DATA FOR THIS EXERCISE:
[Start of section]
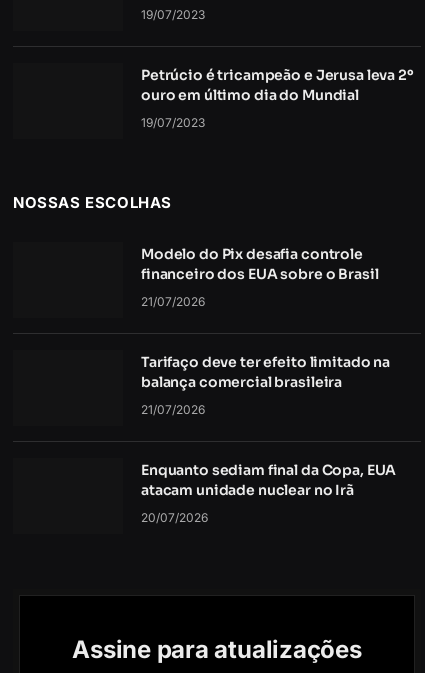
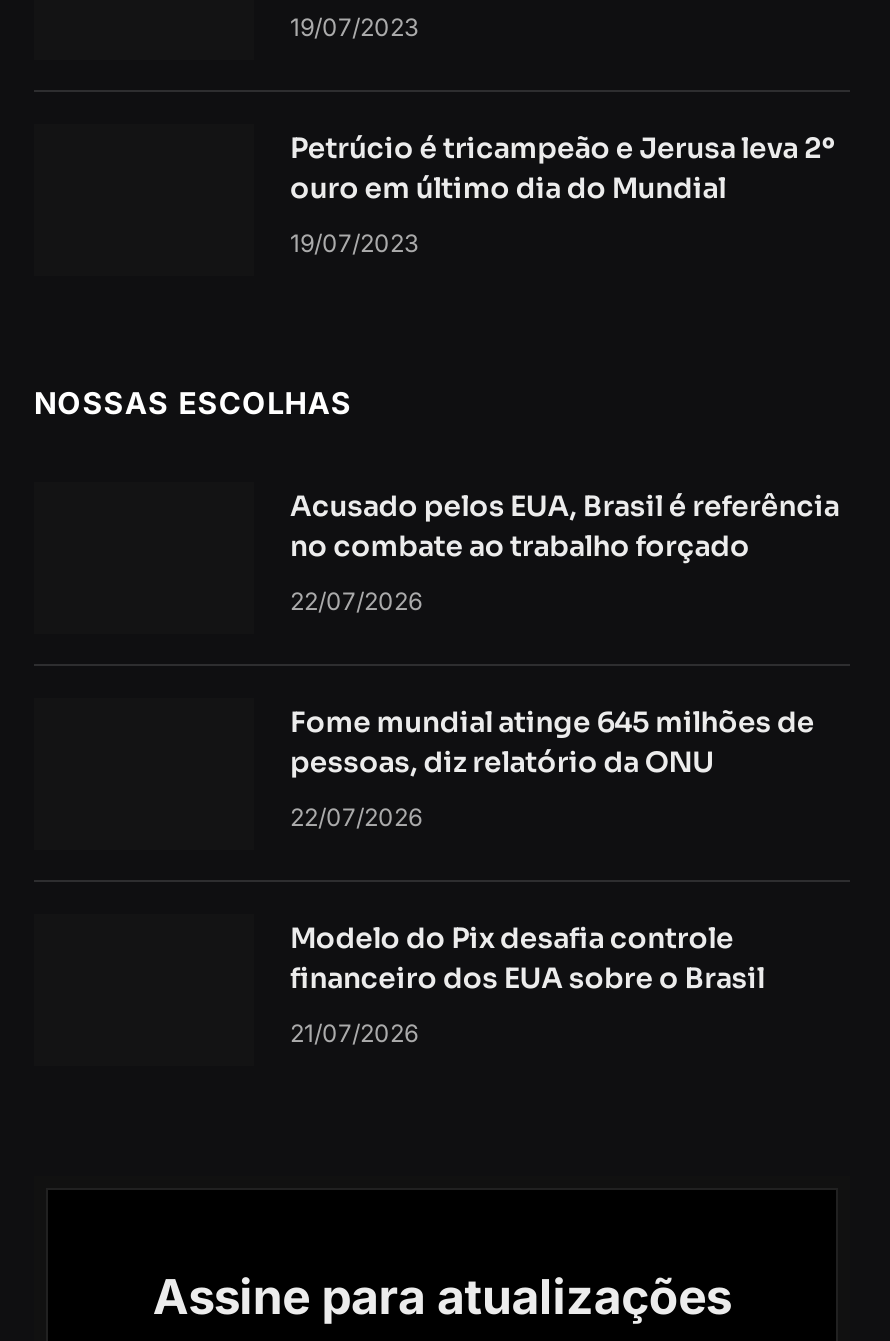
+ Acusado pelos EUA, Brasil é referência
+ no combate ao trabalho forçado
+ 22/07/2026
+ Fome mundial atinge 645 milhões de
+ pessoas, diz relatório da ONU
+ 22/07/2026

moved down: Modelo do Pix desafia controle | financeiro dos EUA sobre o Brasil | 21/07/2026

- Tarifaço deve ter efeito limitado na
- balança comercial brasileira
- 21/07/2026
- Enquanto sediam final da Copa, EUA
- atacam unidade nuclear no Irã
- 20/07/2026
[End of section]
TASK PROMPT: Go through the entries and retype each one exactly, skipping any image.

OUTPUT FOR THIS TASK:
+ Acusado pelos EUA, Brasil é referência
+ no combate ao trabalho forçado
+ 22/07/2026
+ Fome mundial atinge 645 milhões de
+ pessoas, diz relatório da ONU
+ 22/07/2026

moved down: Modelo do Pix desafia controle | financeiro dos EUA sobre o Brasil | 21/07/2026

- Tarifaço deve ter efeito limitado na
- balança comercial brasileira
- 21/07/2026
- Enquanto sediam final da Copa, EUA
- atacam unidade nuclear no Irã
- 20/07/2026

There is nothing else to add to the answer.